Singapore is also part of the 10-member Association of
Southeast Asian Nations, which took up 11.6 percent of China’s
exports in April, from 9.8 percent in September, according to
the Beijing-based Customs General Administration. That’s the
fourth-largest after Hong Kong, the U.S. and the European Union.
“Singapore’s yuan clearing start is part of China’s grand
plan of internationalizing the yuan,” said James Su, who
oversees about $40 million as a fixed-income portfolio manager
at Sinopac Asset Management in Hong Kong. “From China’s
perspective, Singapore is likely to be the hub for Asean
nations.”
He added that Hong Kong will remain the dominant center due
to trade flows.
Private Bank Money
Singapore has a large pool of private bank money in U.S.
dollars, which can buy into the yuan’s appreciation, Clifford Lee, Singapore-based head of fixed-income at DBS Group Holdings
Ltd., said in a May 27 teleconference with media.
“What you see out of Singapore now, the renminbi here and
in Hong Kong, they are all fungible so they are not two separate
markets,” said Lee. “I don’t see this as a replacement or
competition in any form in terms of what Hong Kong’s role is.”
Yuan deposits in Singapore were about 60 billion yuan, Ong
Chong Tee, the Monetary Authority of Singapore’s deputy managing
director, said in June 2012. At that time, Hong Kong’s savings
stood at 558 billion yuan.
The yuan has performed the second-best among Asia’s 11
most-traded currencies this year with a 1.8 percent advance,
while the Hong Kong dollar is pegged to the greenback and the
Singapore dollar slumped 3.3 percent, according to data compiled
by Bloomberg.
Yuan Rally
China’s currency climbed to a 19-year high of 6.1210 per
dollar in Shanghai yesterday before slipping 0.02 percent today
to 6.1225. The yuan’s gain has driven a 47 basis point decrease
in the Dim Sum bond average yield this year to 3.56 percent. The
yield on China’s benchmark 10-year government bond fell 14 basis
points to 3.46 percent in the period, according to Chinabond
data.
Premier Li Keqiang signaled on May 6 that China will unveil
a plan on capital-account convertibility this year. The Chinese
currency was the 13th most-used in global payments in April,
according to the Society for Worldwide Interbank Financial
Telecommunication. On March 27, it said that Taiwan was the
world’s fourth-largest offshore yuan center excluding Hong Kong,
behind the U.K., Singapore and France.
China Economy
The cost to insure sovereign notes in China against non-payment has risen 15 basis points this year.
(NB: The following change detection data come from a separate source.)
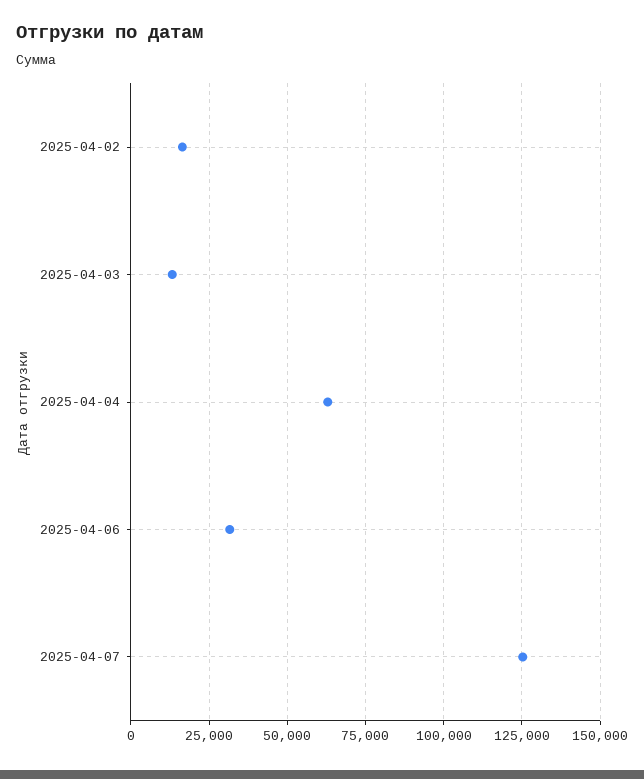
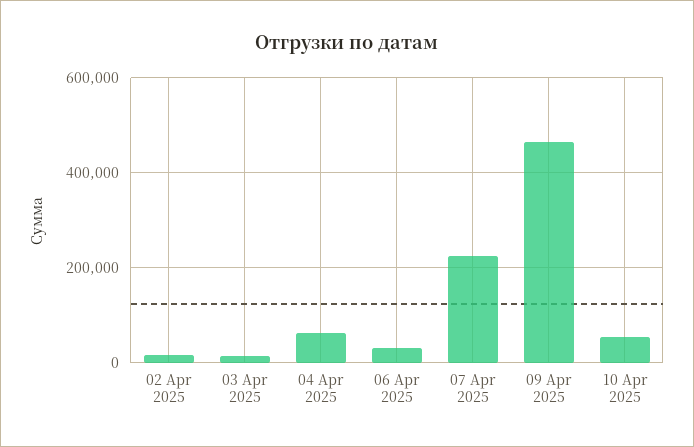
2025-04-07: 125000 -> 220000
09 Apr 2025: none -> 460000
10 Apr 2025: none -> 60000

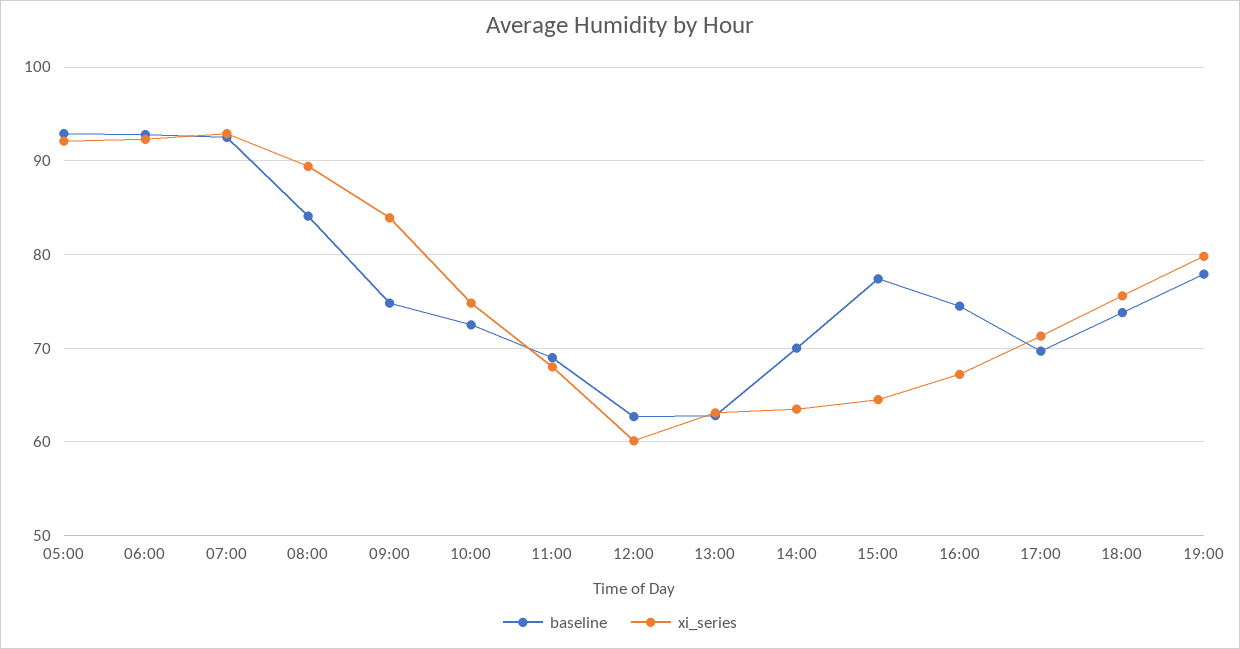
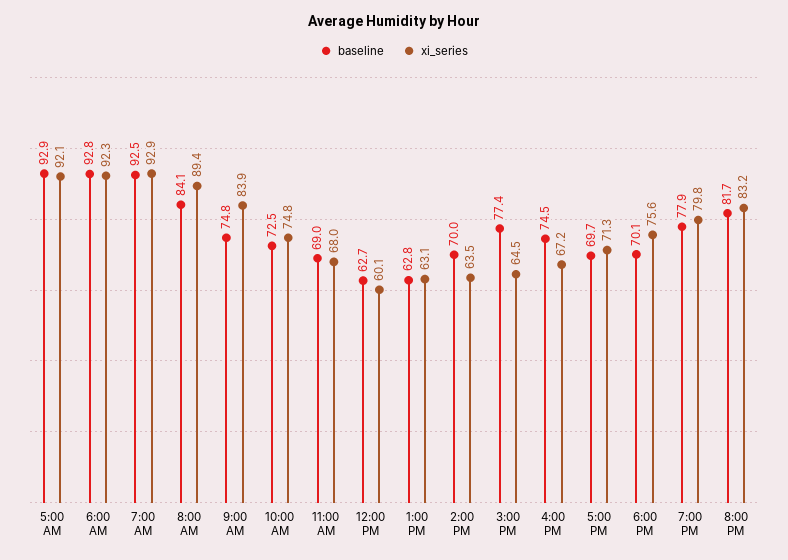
baseline, 18:00: 74 -> 70.1
baseline, 8:00 PM: none -> 81.7
xi_series, 8:00 PM: none -> 83.2

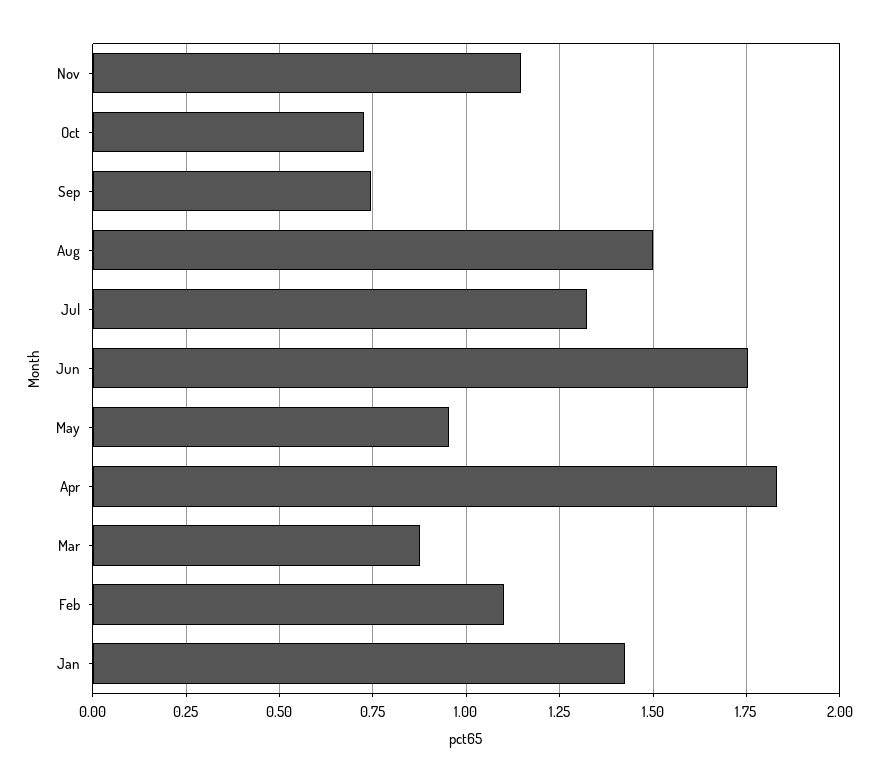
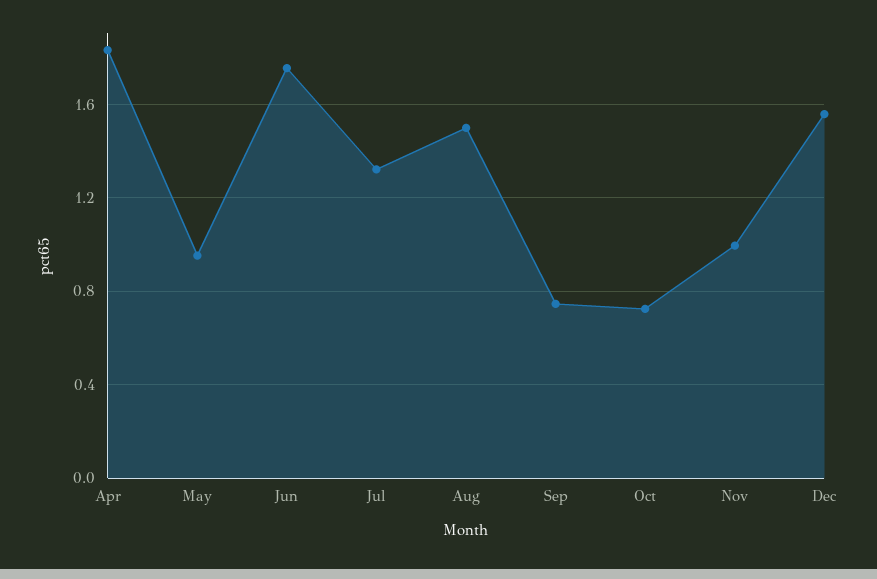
Nov: 1.15 -> 1
Mar: 0.875 -> none
Feb: 1.1 -> none
Jan: 1.425 -> none
Dec: none -> 1.55

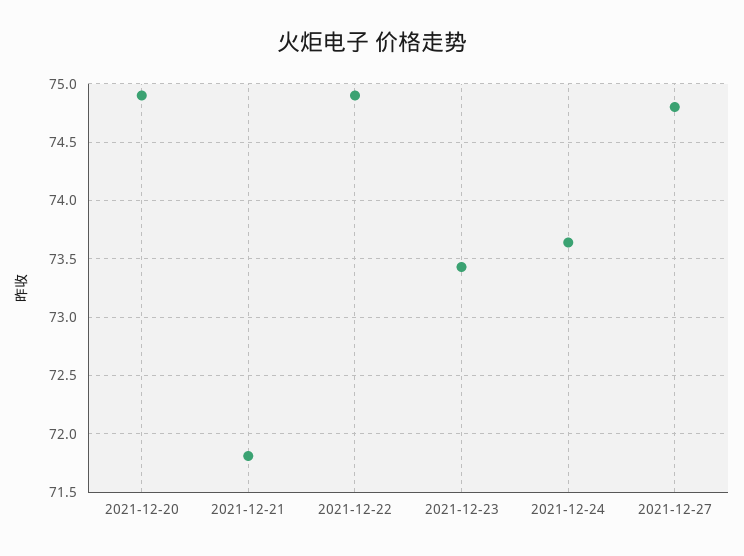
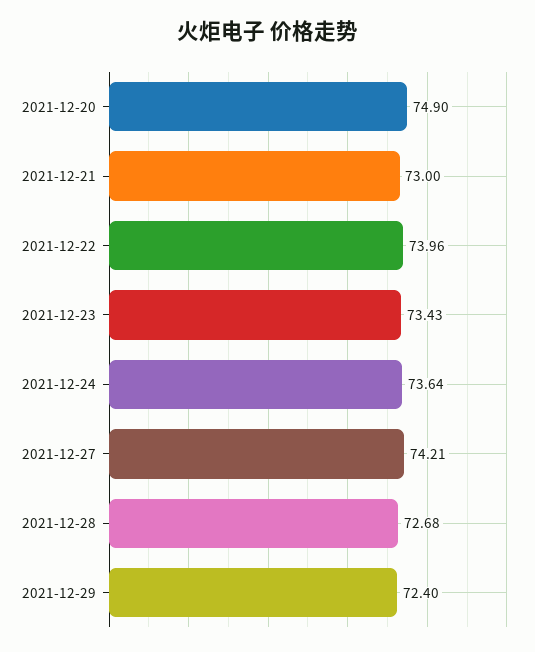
2021-12-21: 71.8 -> 73
2021-12-22: 74.9 -> 73.96
2021-12-27: 74.8 -> 74.21
2021-12-28: none -> 72.68
2021-12-29: none -> 72.4

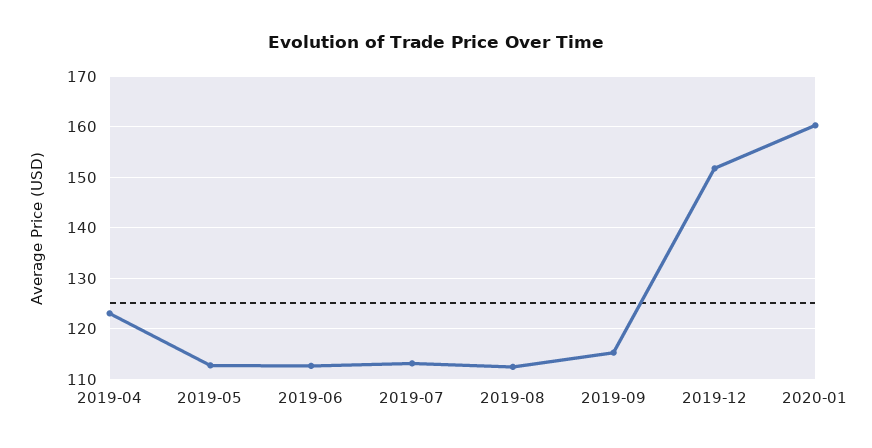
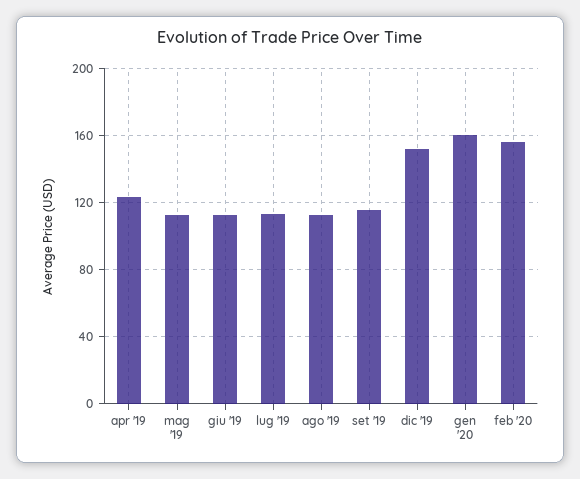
feb '20: none -> 155

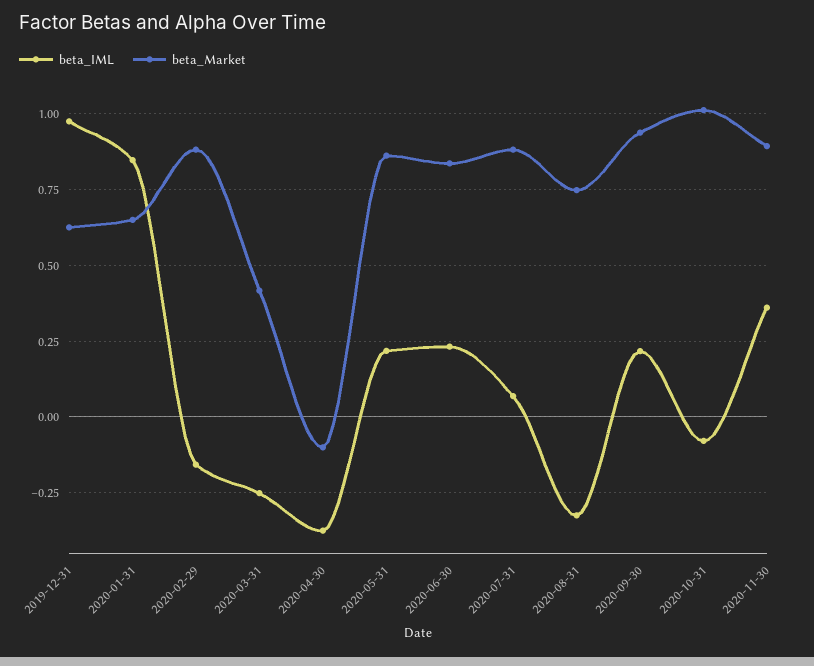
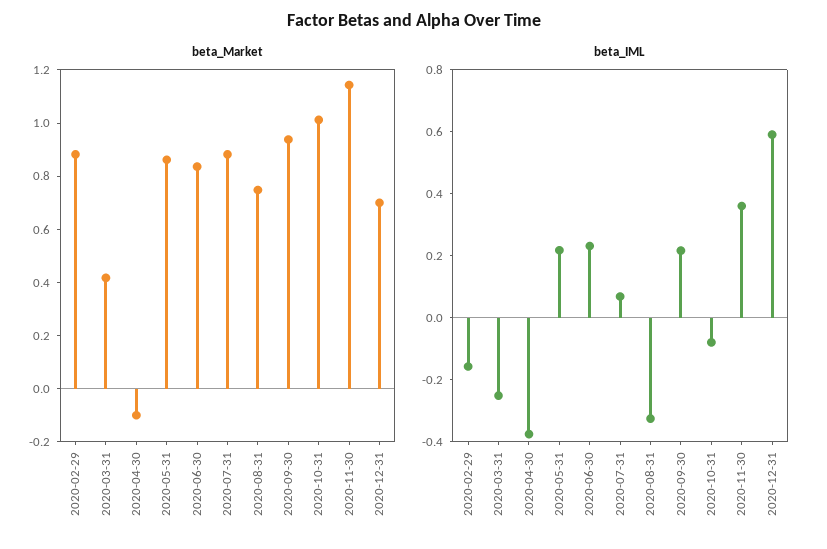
beta_IML, 2019-12-31: 0.975 -> none
beta_Market, 2019-12-31: 0.625 -> none
beta_IML, 2020-01-31: 0.85 -> none
beta_Market, 2020-01-31: 0.65 -> none
beta_Market, 2020-11-30: 0.9 -> 1.15
beta_Market, 2020-12-31: none -> 0.7
beta_IML, 2020-12-31: none -> 0.6

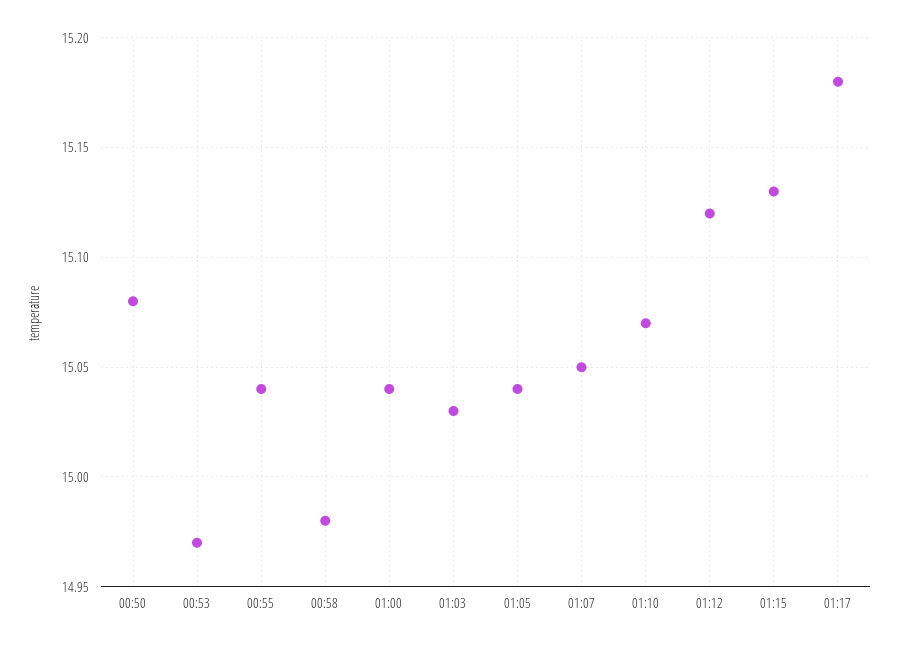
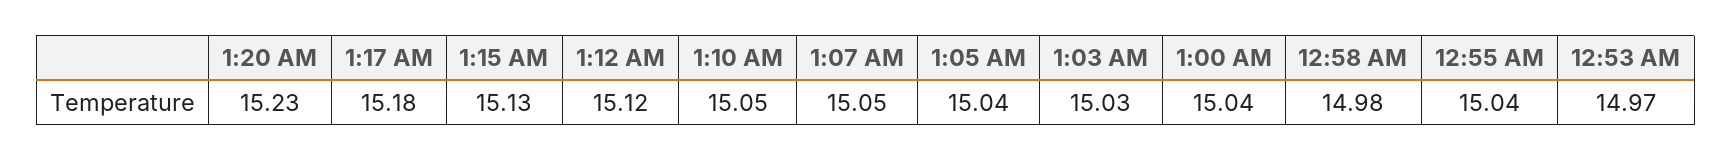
00:50: 15.08 -> none
01:10: 15.07 -> 15.05
1:20 AM: none -> 15.23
Five-year credit-default swaps were quoted at 81.5 basis points in New York
yesterday, according to data provider CMA, which is owned by
McGraw-Hill Cos. and compiles prices quoted by dealers in the
privately negotiated market.
Premier Li indicated on May 13 that policy makers are
reluctant to use stimulus to counter a slowdown in the world’s
second-largest economy. China’s economic growth has held below 8
percent for the last four quarters, the first time that has
happened in at least 20 years.
Standard Chartered and HSBC expect the start of yuan
clearing services in Singapore to lead to more Dim Sum bond
sales as deposits rise in the city-state. Offshore yuan debt
sales in Hong Kong doubled this year to 144 billion yuan and may
reach 360 billion yuan this year, according to estimates from
HSBC.
As the offshore yuan center in Singapore develops, it will
be “more convenient for users of the currency, particularly for
issuers and investors whose cash and regional operations are
based in Singapore,” Matthew Cannon, head of global markets for
Singapore at HSBC, said in a phone interview yesterday.
Direct Trading
New Zealand and China are in talks to make their currencies
directly convertible, aiming to reduce costs as trade between
the two countries is targeted to surge by 33 percent in the next
two years. Direct trading between the yuan and the Australian
dollar started last month, making the Aussie the third major
currency to be directly convertible with China’s, following the
dollar and the Japanese yen.
“As a well-established global debt trading hub, Singapore
should be a natural center for the trading of offshore renminbi
bonds,” Jake Gearhart, Deutsche Bank AG head of global risk
syndicate for Asia in Singapore, said in an e-mail interview
yesterday. “Now that renminbi clearing is live in the city,
Singapore clearly has a unique role to play in shaping this
development, as one of the region’s primary FX, commodities and
rates trading hubs.”
To contact the reporters on this story:
Fion Li in Hong Kong at
fli59@bloomberg.net;
Rachel Evans in Hong Kong at
revans43@bloomberg.net
To contact the editor responsible for this story:
James Regan at
jregan19@bloomberg.net
Singapore Hoists Dim Sum Challenge as HSBC Sells
Sam Kang Li/Bloomberg
Marina Bay Sands stands in Singapore. lured tourists. Singapore is the world’s fourth-largest currency trading center and is also part of the 10-member Association of Southeast Asian Nations, which took up 11.6 percent of China’s exports in April, from 9.8 percent in September.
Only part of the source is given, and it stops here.